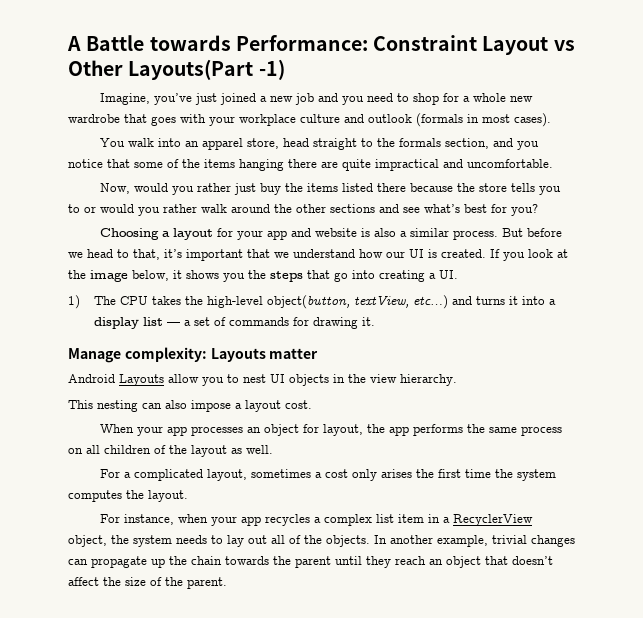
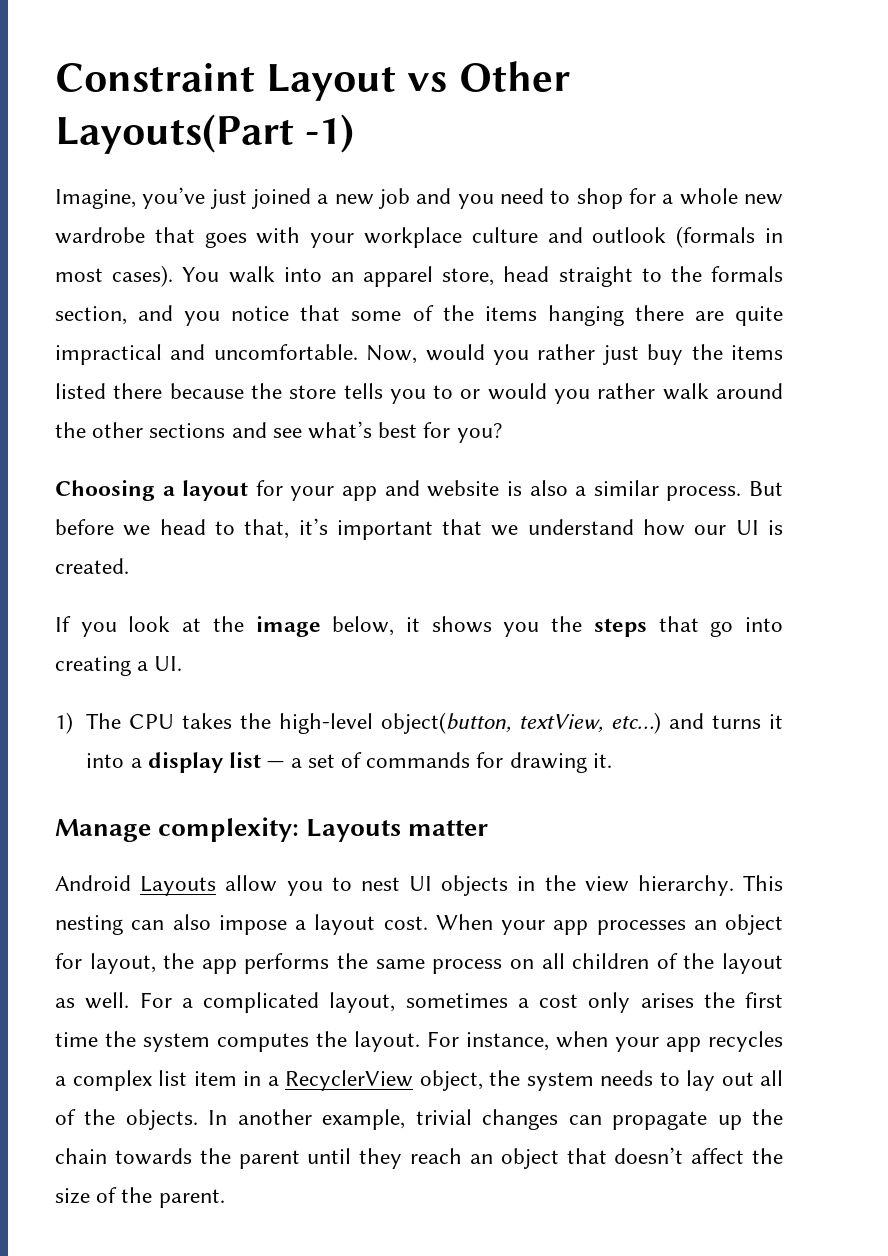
[67,35,368,51] A Battle towards Performance: -> (55, 77) none
(551, 120) // -> (174, 276) none
(553, 163) // -> (358, 352) none
(486, 253) none -> (129, 566) //
(457, 380) // -> (734, 885) none
(312, 404) // -> (428, 923) none
(273, 449) // -> (130, 1000) none
(188, 496) // -> (420, 1041) none

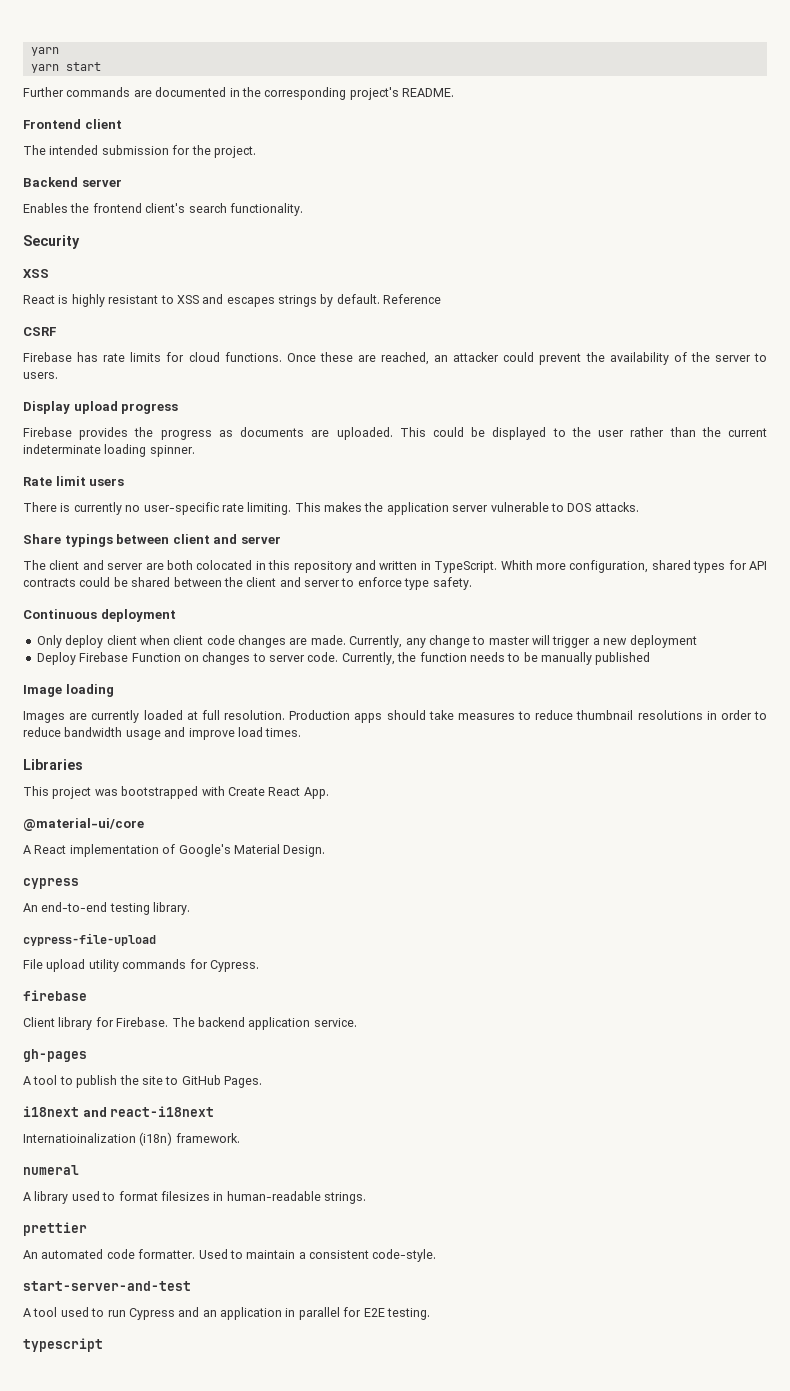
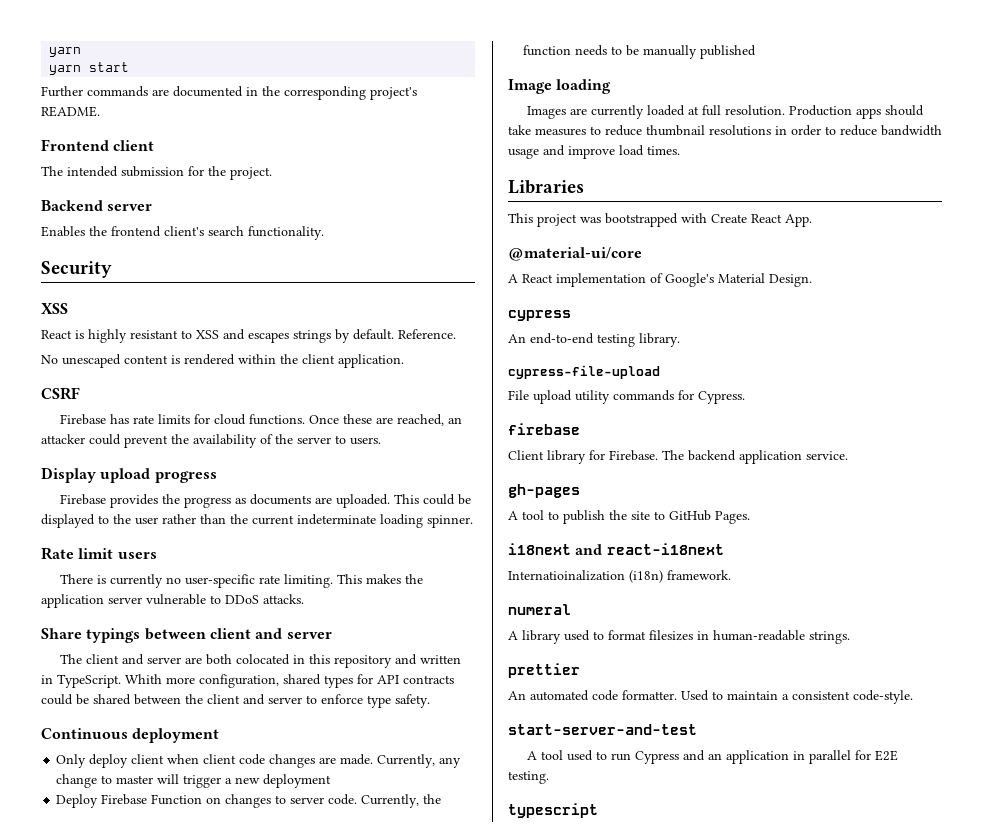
[383,294,442,304] Reference -> [398,329,456,339] [41,354,404,368] Reference. // No unescaped content is rendered within the client application.
[567,503,592,512] DOS -> [225,595,259,604] DDoS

++++++

- EXERCISE INSTRUCTIONS:
Each line of the data should be printed again exactly. Please leave pictures out.

- WRITTEN ANSWER:
[67,35,368,51] A Battle towards Performance: -> (55, 77) none
(551, 120) // -> (174, 276) none
(553, 163) // -> (358, 352) none
(486, 253) none -> (129, 566) //
(457, 380) // -> (734, 885) none
(312, 404) // -> (428, 923) none
(273, 449) // -> (130, 1000) none
(188, 496) // -> (420, 1041) none

[383,294,442,304] Reference -> [398,329,456,339] [41,354,404,368] Reference. // No unescaped content is rendered within the client application.
[567,503,592,512] DOS -> [225,595,259,604] DDoS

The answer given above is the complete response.